【第442回】 耄碌(もうろく)

古希を過ぎたが、おかげでまだ仕事をしているし、合気道の稽古も以前と同じペースでやることができている。今や日本では30,000人以上が100歳以上であるという。多くの人は、自分はまだまだ年寄ではないと思っているだろうが、若者から見れば年寄に見えていることだろう。

人間、誰でも年をとっていくが、それでも少しでも若くなりたい、見られたいと思うようである。年を若くいわれて喜ばない人はいない。特に、女性はその傾向にあるようで、そのために化粧したり、健康食品を摂取したり、運動している。

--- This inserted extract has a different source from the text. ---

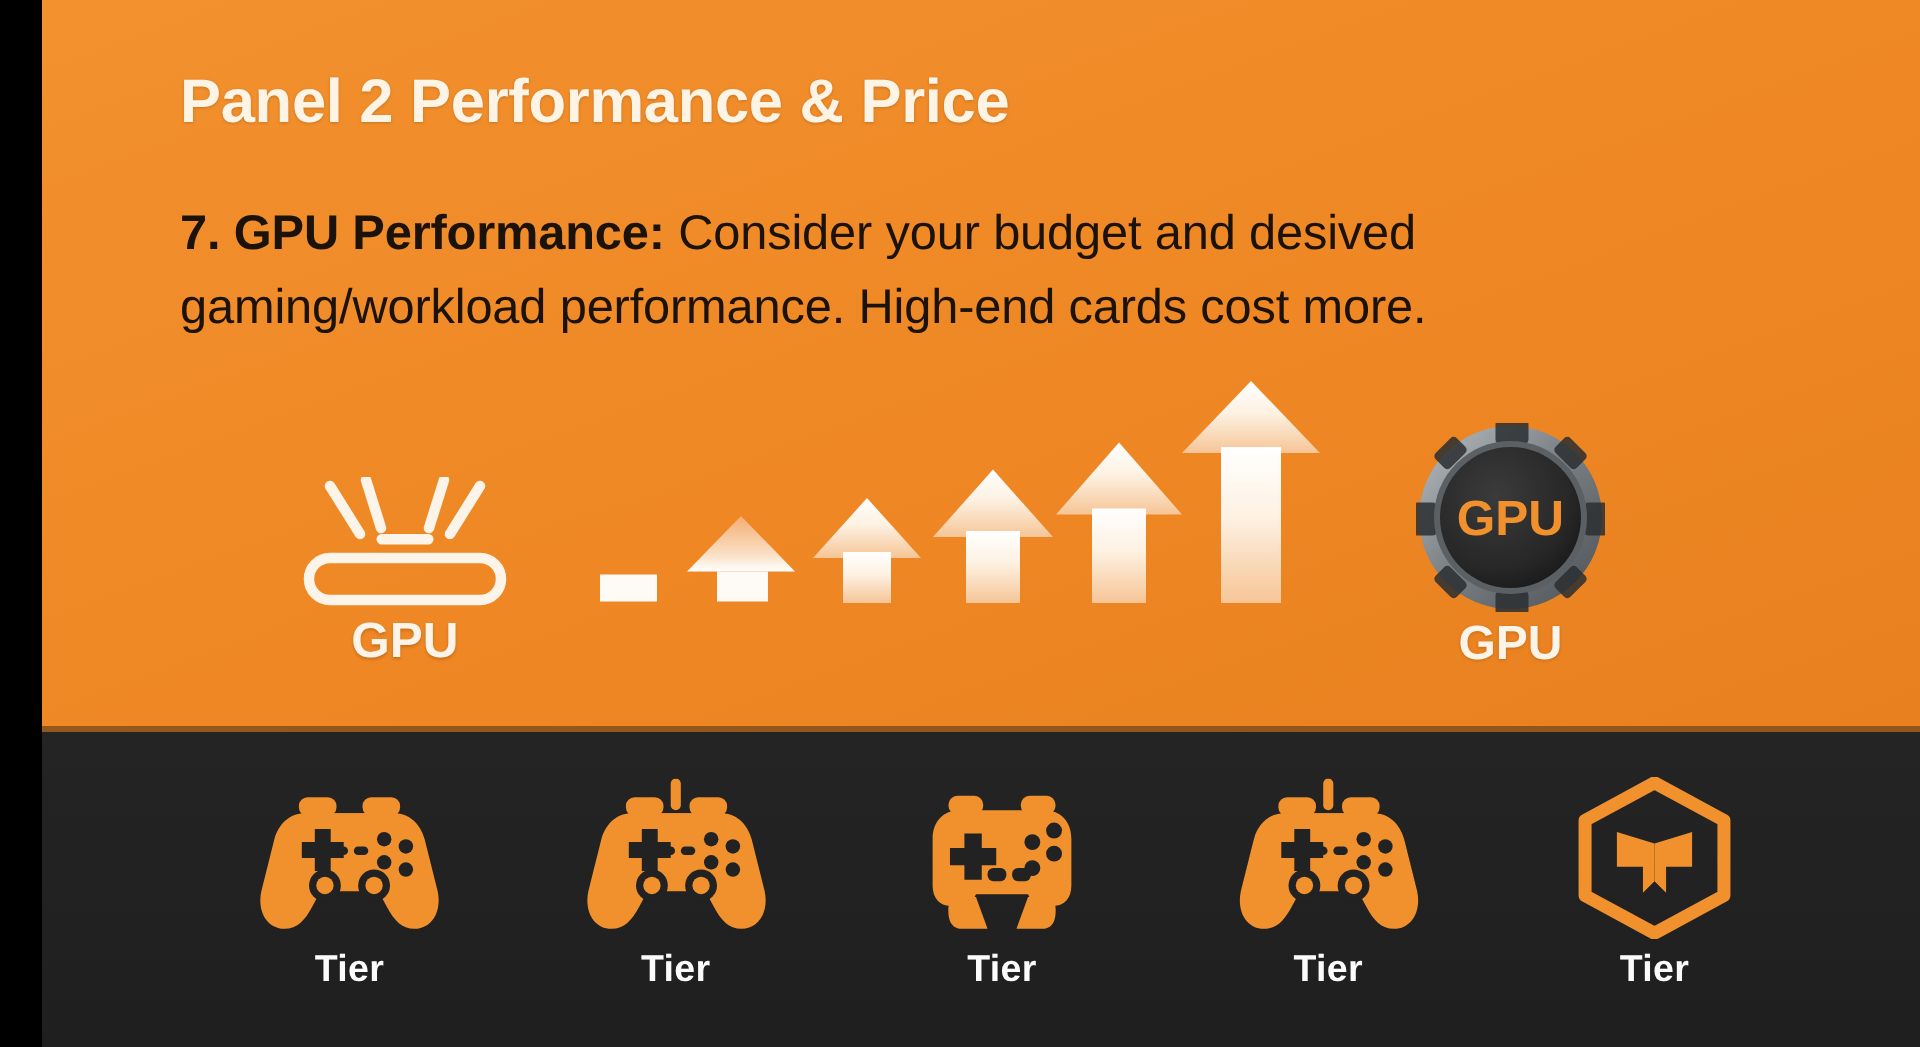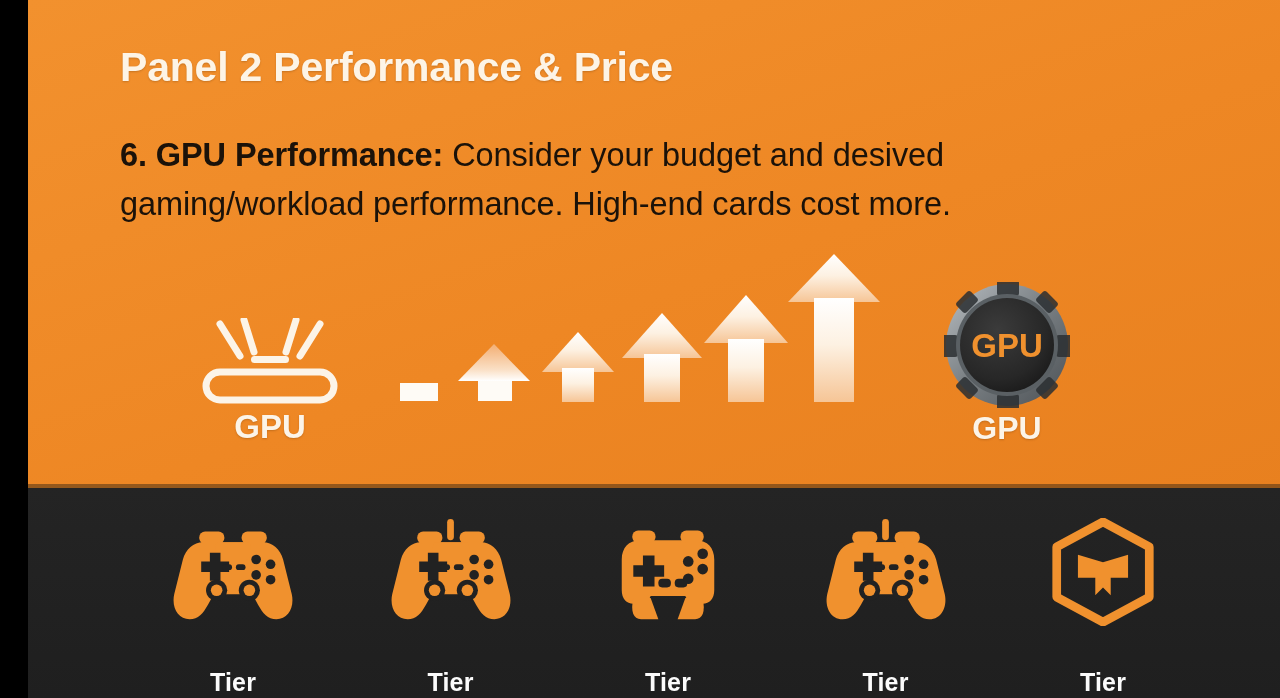"6. GPU Performance:" span.lead { text: 6 -> 7 }
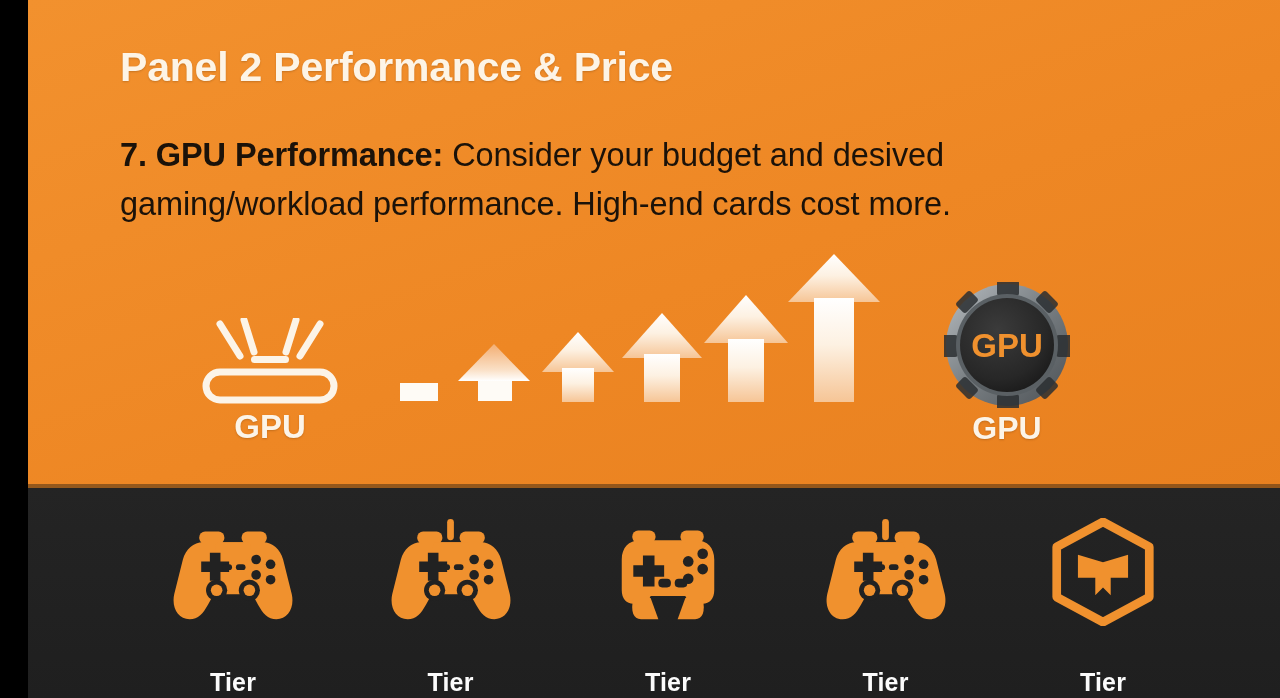"Tier" .tier-item { gap: 36px -> none }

年寄になっていくことを、昔は老いぼれるといったようである。老いぼれるとはどういうことなのか。顔にしわがよって、体が縮み、気力が衰え、体の機能が衰えるだけではないだろう。

老いぼれについて、最近読んでいる、「武士道といふは死ぬ事と見付けたり」で有名な『葉隠』(奈良本辰也=訳編 角川文庫)に次のように書いてあった。

「人が老いぼれると、本来の性質が強く現れるものだ。気力の強いあいだはそれを押さえて隠しとおせるが、衰えてくると、本来の性質が出てきて、恥ずかしい思いをするものだ。性質もいろいろあるが、六十歳にもなると老いぼれない者はない。自分は老いぼれないと思っているところがすでに老いぼれている証拠だ」

これは、自分が正しいと思うと、人の話や奥さんのいうことを聞かずに、我を通そうとしたり、一方的にしゃべったりすることであろう。また、自分の今までやってきたことが一番だと、それに固守して、やりかたを変えようとしなかったり、人の話に耳を傾けないことであろう。

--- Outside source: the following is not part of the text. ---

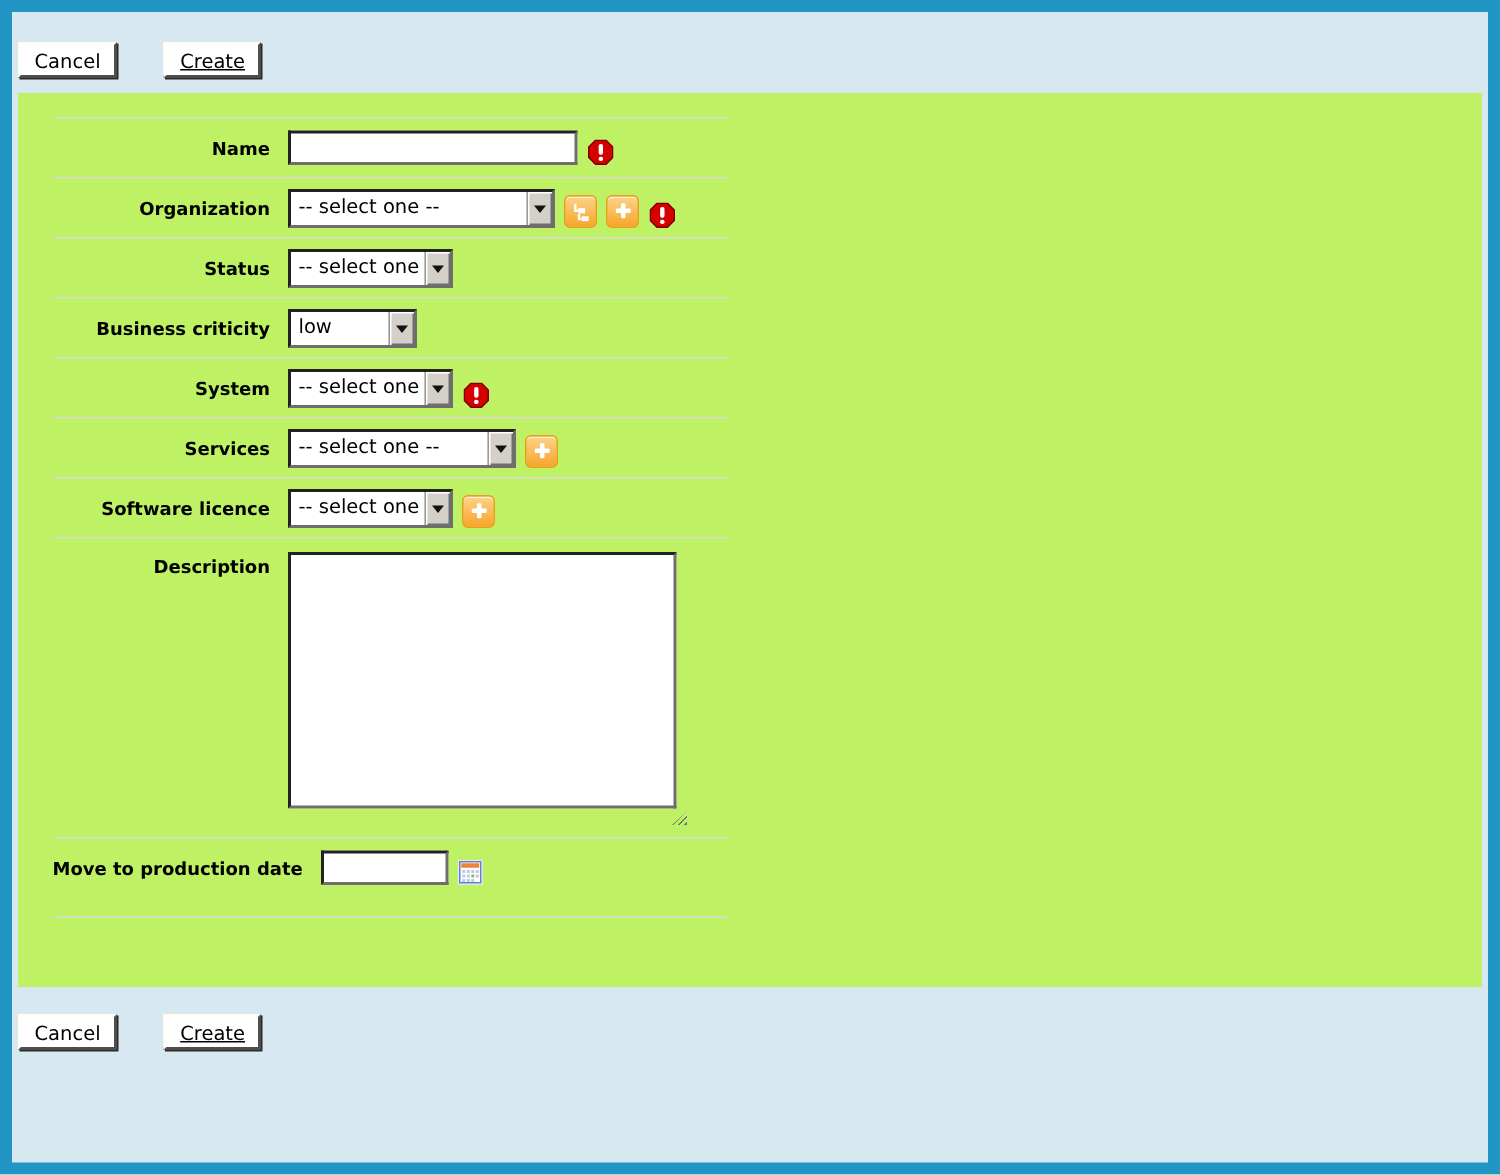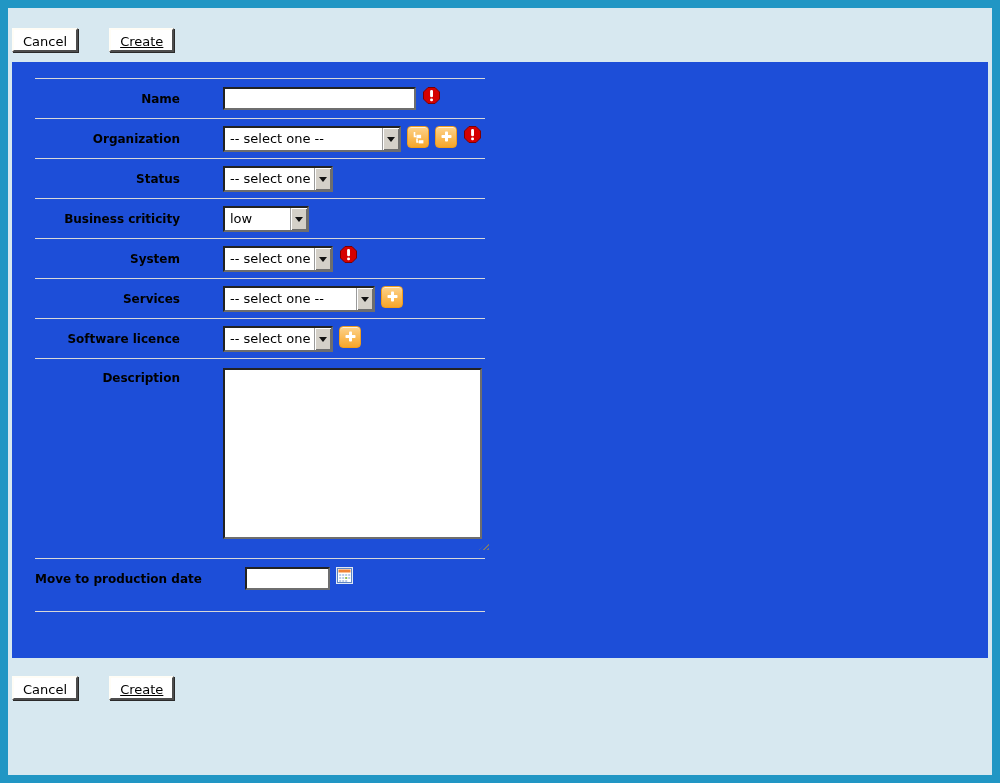"Name" .content { background: #1d4ed8 -> #bef264 }
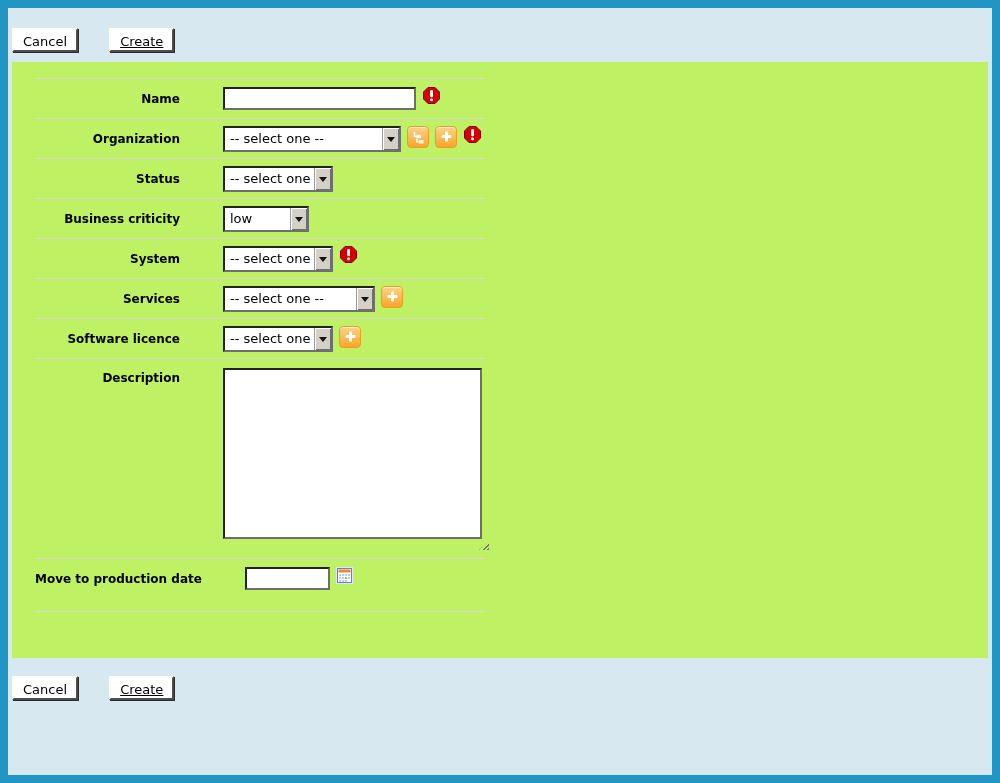"-- select one --" .fctrl { align-items: flex-start -> flex-end; margin-left: 31px -> none }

このような老いぼれを、『葉隠』では耄碌(もうろく)といっている。実は、上記の文章の題が「耄碌」なのである。この手の年寄はいることだし、程度の差こそあれ、誰でも老いぼれて耄碌していくことも、確実で間違いない。

老いぼれや耄碌を分かりやすく説明してくれた書籍に、初めてお目にかかったのである。前にも書いたように、『葉隠』は死の哲学書ではなく、まさしく人生の哲学書である。

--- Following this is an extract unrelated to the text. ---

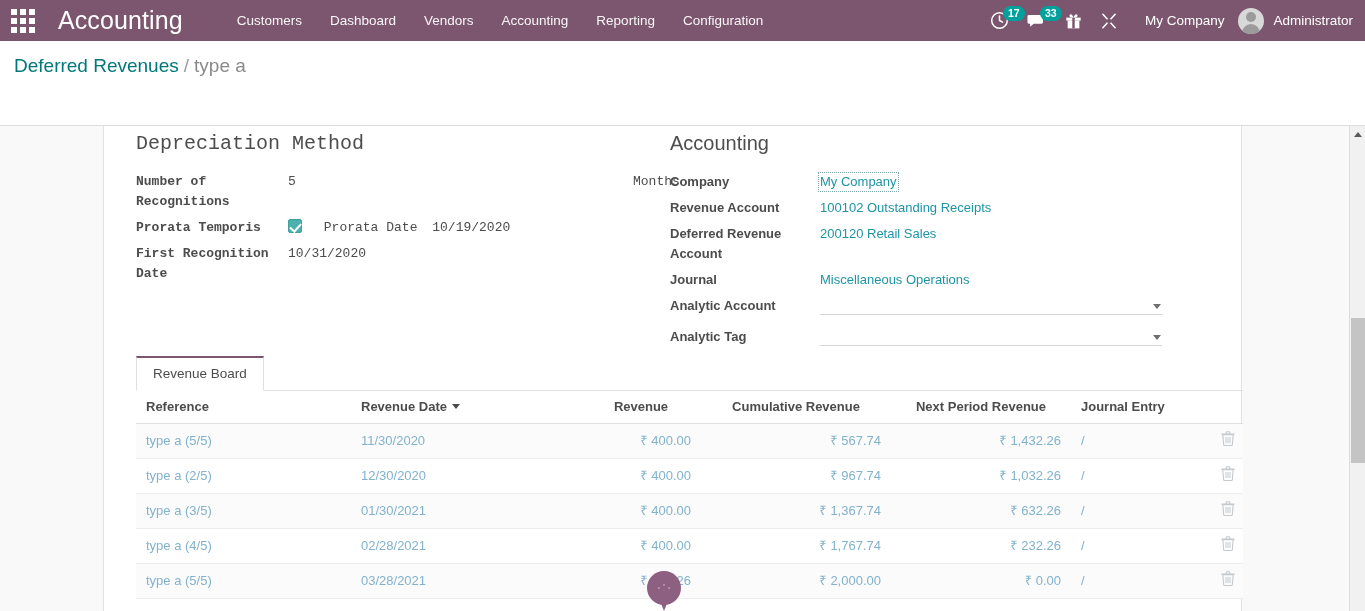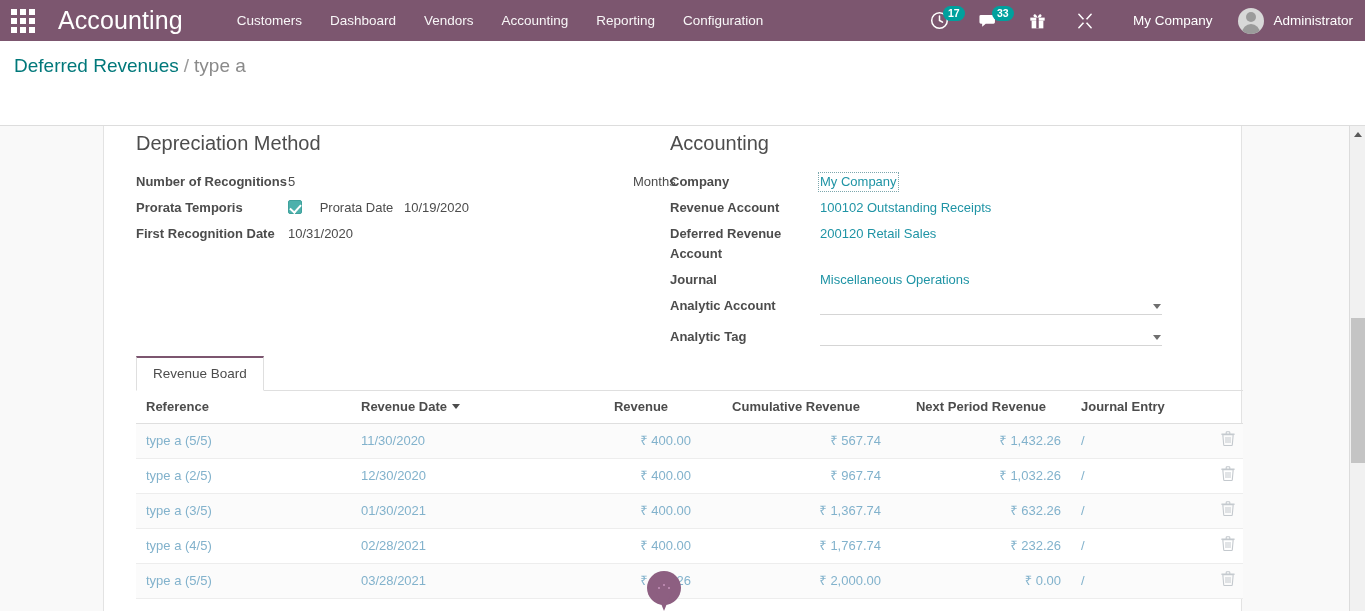"17" .nav-right { gap: 12px -> none }
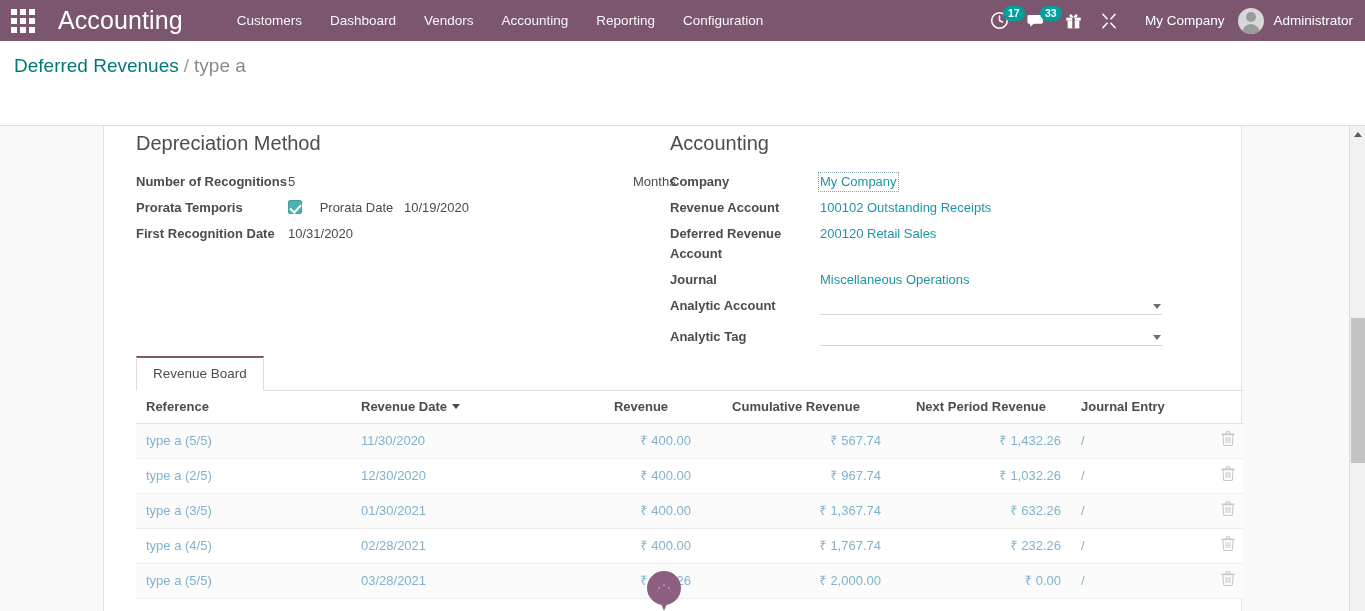"Depreciation Method" .grp-left { font-family: none -> Liberation Mono, monospace }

年を取っていくのは、仕方ないことである。老いぼれて、耄碌していくのも、しようがないことだろう。今できることは、老いぼれて耄碌していくわけであっても、気力と体力でできるだけ老いぼれや耄碌を隠していくことだろう。

老いぼれや耄碌を隠し、遅らせるためにも、稽古を続けることは大事だと思う。ただし、その稽古でも大事なことは、本来の性質が出ないよう、老いぼれとならない、耄碌でない稽古をするようにすることであろう。